Ce mini-combo travaille deux choses : la mobilité du gros orteil et l’activation de la voûte plantaire. Si vous voulez aller plus loin sur ce point, vous pouvez aussi consulter ces exercices pour muscler la voûte plantaire.

Comment le faire

  • Debout ou assis, gardez le pied bien à plat.
  • Avec la main, amenez doucement le gros orteil en extension (vers le haut) jusqu’à sentir une tension modérée.
  • Maintenez 15 à 25 secondes, puis relâchez.
  • Ensuite, sans crisper les orteils, essayez de “raccourcir” le pied en remontant légèrement la voûte plantaire (comme si vous vouliez rapprocher l’avant du pied du talon).

Durée : 2 maintiens par côté pour le gros orteil, puis 6 à 10 activations de la voûte. Point clé : l’activation doit rester fine. Si les orteils se recroquevillent, diminuez l’effort.
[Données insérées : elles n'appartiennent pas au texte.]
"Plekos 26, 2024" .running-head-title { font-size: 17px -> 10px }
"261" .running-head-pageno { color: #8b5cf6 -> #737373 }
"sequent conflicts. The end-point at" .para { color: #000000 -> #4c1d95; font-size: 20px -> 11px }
Comment assembler ces 5 exercices en routine quotidienne

Vous pouvez faire les 5 exercices dans l’ordre, ou adapter selon vos besoins. L’idée est de garder une structure simple pour ne pas négocier avec vous-même chaque jour. Voici un format facile à tenir.
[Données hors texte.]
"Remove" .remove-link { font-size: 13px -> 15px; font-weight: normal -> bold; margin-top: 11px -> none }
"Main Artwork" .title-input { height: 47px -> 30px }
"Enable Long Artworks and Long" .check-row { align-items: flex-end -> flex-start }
  • Cheville au mur : 10 reps par côté.
  • 90/90 : 8 transitions lentes.
  • World’s greatest stretch : 5 reps par côté.
  • Open book : 7 reps par côté.
  • Gros orteil + voûte plantaire : 2 maintiens + 8 activations par côté.
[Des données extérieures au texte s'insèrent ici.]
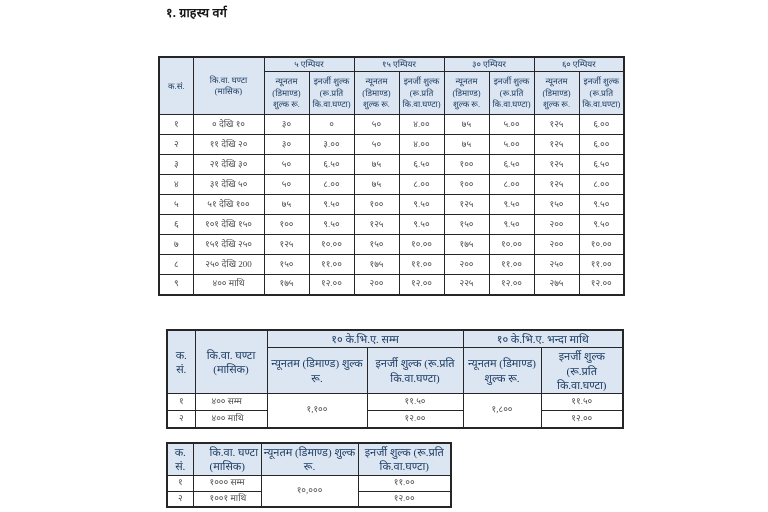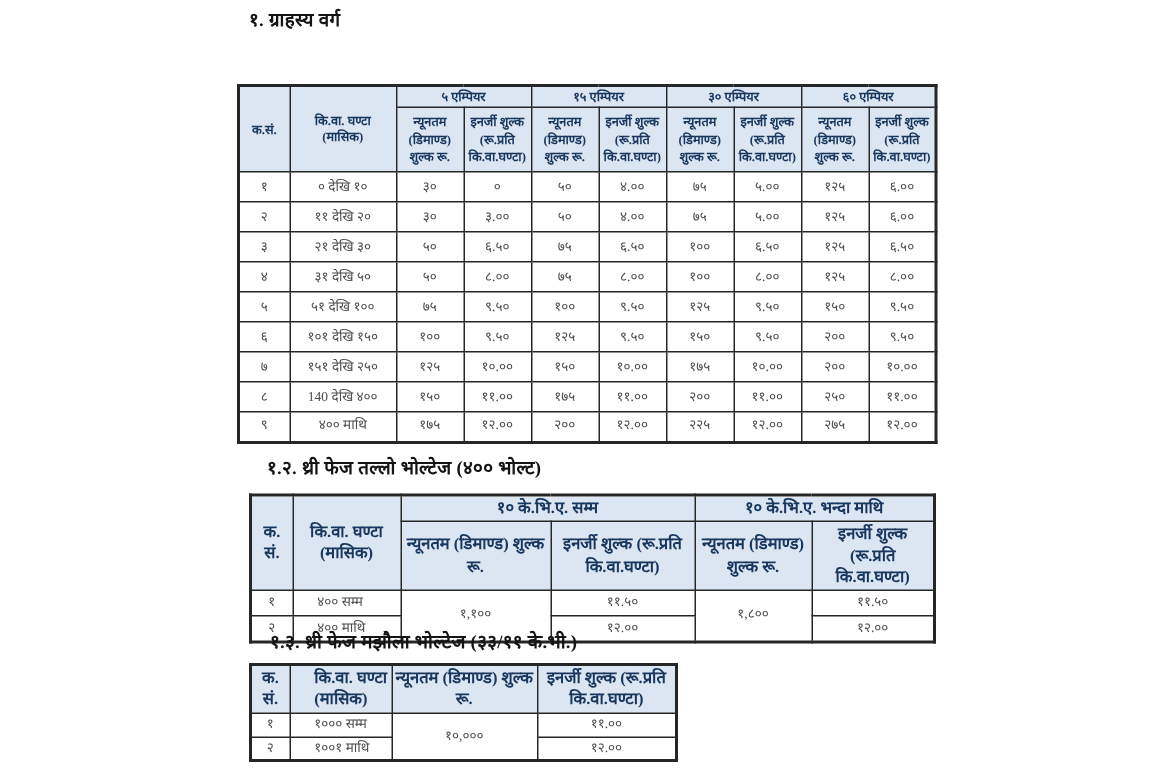"५ एम्पियर" th { font-weight: bold -> normal }
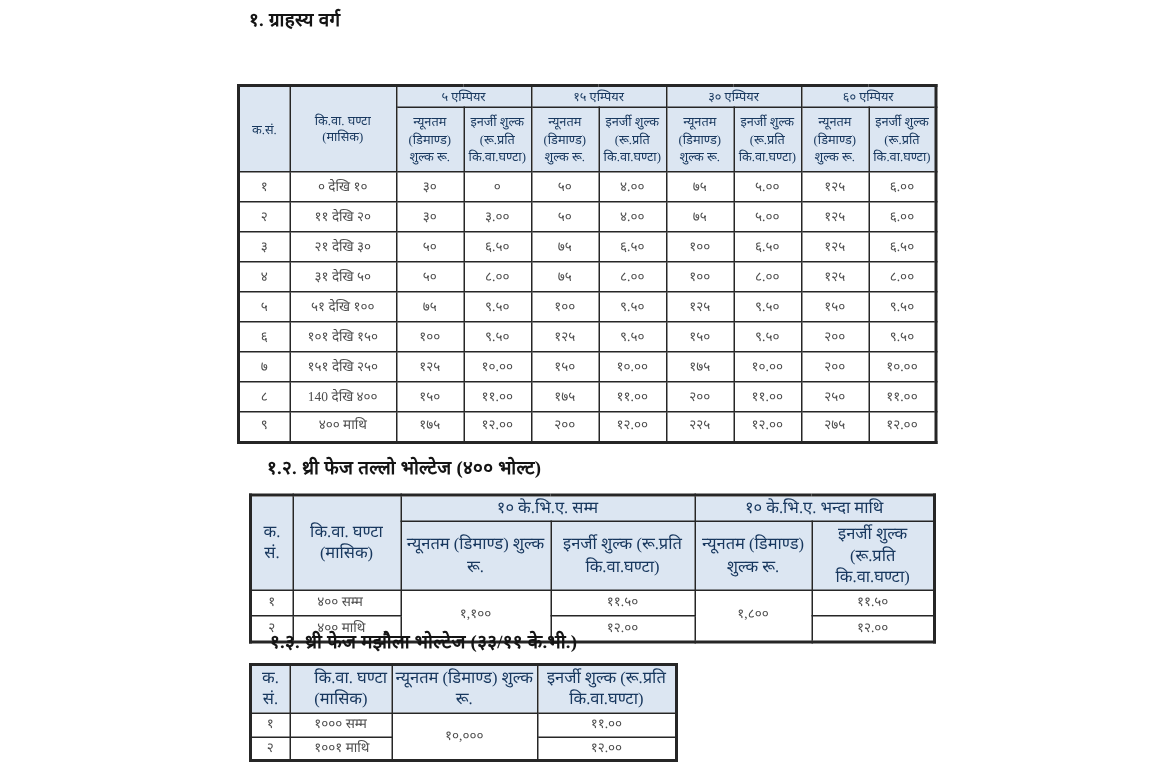"140 देखि ४००" td { text: 140 देखि ४०० -> २५० देखि 200 }
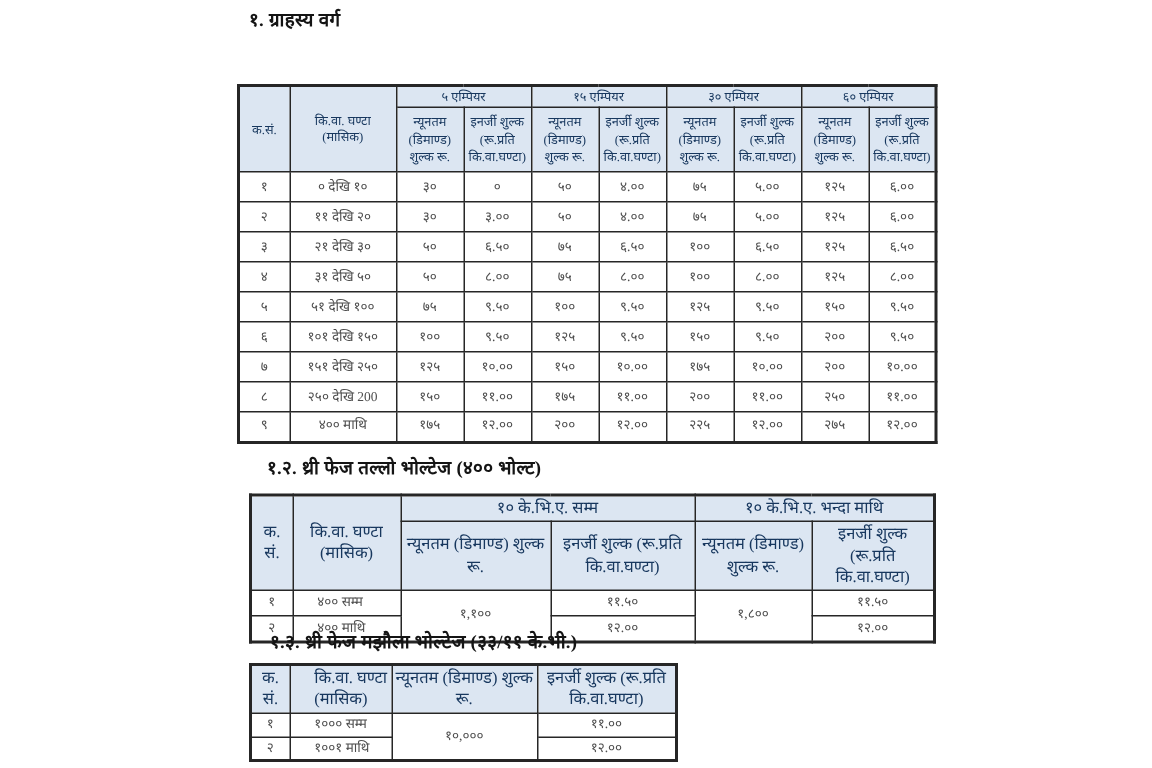"१.२. थ्री फेज तल्लो भोल्टेज" div.h { html: <div>१.२. थ्री फेज तल्लो भोल्टेज (४०० भोल्ट)</div> -> none }
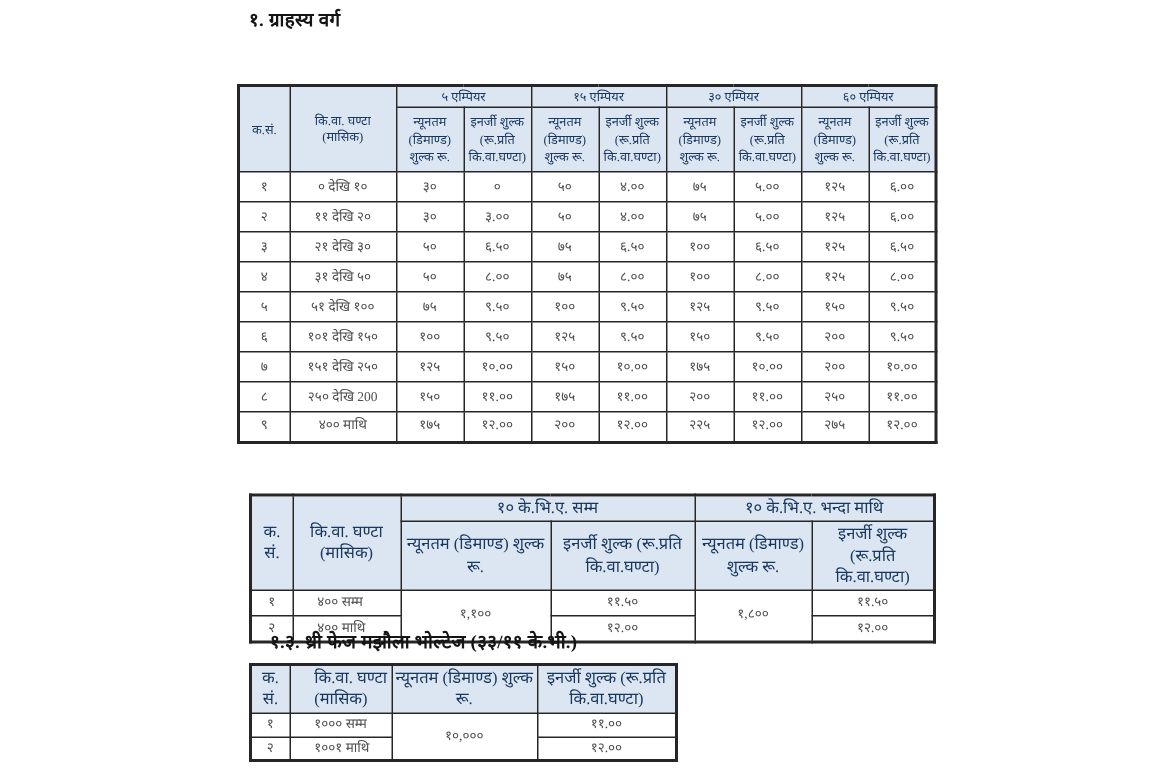"१.३. थ्री फेज मझौला भोल्टेज" div.h { html: <div>१.३. थ्री फेज मझौला भोल्टेज (३३/११ के.भी.)</div> -> none }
Si vous manquez de temps : faites au moins cheville + hanches + thorax. En 6 minutes, vous couvrez déjà l’essentiel. Et si vous vous entraînez, placez cette routine en échauffement. Elle prépare les amplitudes sans vous épuiser.

Erreurs fréquentes et signaux à écouter

La mobilité devrait vous rendre plus libre, pas plus douloureux. Quelques repères simples vous évitent les faux pas.

  • Erreur : aller trop vite et tricher avec l’élan. Solution : ralentissez et contrôlez la fin d’amplitude.
  • Erreur : chercher la douleur pour “progresser”. Solution : restez dans une tension tolérable, 3 à 6/10.
  • Erreur : oublier de respirer. Solution : expirez dans les positions qui tirent, ça relâche.
  • Signal : douleur vive, engourdissement ou blocage net. Action : stoppez l’exercice et demandez un avis si ça persiste.

Avec ces repères, votre routine restera durable. Et c’est ça, le vrai secret : des exercices de mobilité à faire tous les jours qui sont simples, faisables, et répétés assez souvent pour faire la différence.